----- THE DATA -----

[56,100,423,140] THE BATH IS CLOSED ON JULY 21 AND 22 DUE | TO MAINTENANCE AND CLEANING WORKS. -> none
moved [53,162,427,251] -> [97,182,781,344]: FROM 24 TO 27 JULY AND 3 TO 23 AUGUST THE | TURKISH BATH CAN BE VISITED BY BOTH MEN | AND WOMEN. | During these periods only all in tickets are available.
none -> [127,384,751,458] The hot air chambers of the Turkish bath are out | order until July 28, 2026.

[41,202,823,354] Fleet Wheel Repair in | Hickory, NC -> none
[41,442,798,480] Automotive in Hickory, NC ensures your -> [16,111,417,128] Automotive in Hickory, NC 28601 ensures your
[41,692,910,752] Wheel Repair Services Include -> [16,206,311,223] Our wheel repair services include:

-----
----- THE DATA -----

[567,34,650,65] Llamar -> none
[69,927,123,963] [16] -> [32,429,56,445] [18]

-----

- _EXERCISE DESCRIPTION_
Repeat the entries above verbatim, but only from the line that has "[56,100,423,140] THE BATH" down to the line that has "[41,692,910,752] Wheel Repair", inclusive.

- _RESPONSE FOR THIS EXERCISE_
[56,100,423,140] THE BATH IS CLOSED ON JULY 21 AND 22 DUE | TO MAINTENANCE AND CLEANING WORKS. -> none
moved [53,162,427,251] -> [97,182,781,344]: FROM 24 TO 27 JULY AND 3 TO 23 AUGUST THE | TURKISH BATH CAN BE VISITED BY BOTH MEN | AND WOMEN. | During these periods only all in tickets are available.
none -> [127,384,751,458] The hot air chambers of the Turkish bath are out | order until July 28, 2026.

[41,202,823,354] Fleet Wheel Repair in | Hickory, NC -> none
[41,442,798,480] Automotive in Hickory, NC ensures your -> [16,111,417,128] Automotive in Hickory, NC 28601 ensures your
[41,692,910,752] Wheel Repair Services Include -> [16,206,311,223] Our wheel repair services include:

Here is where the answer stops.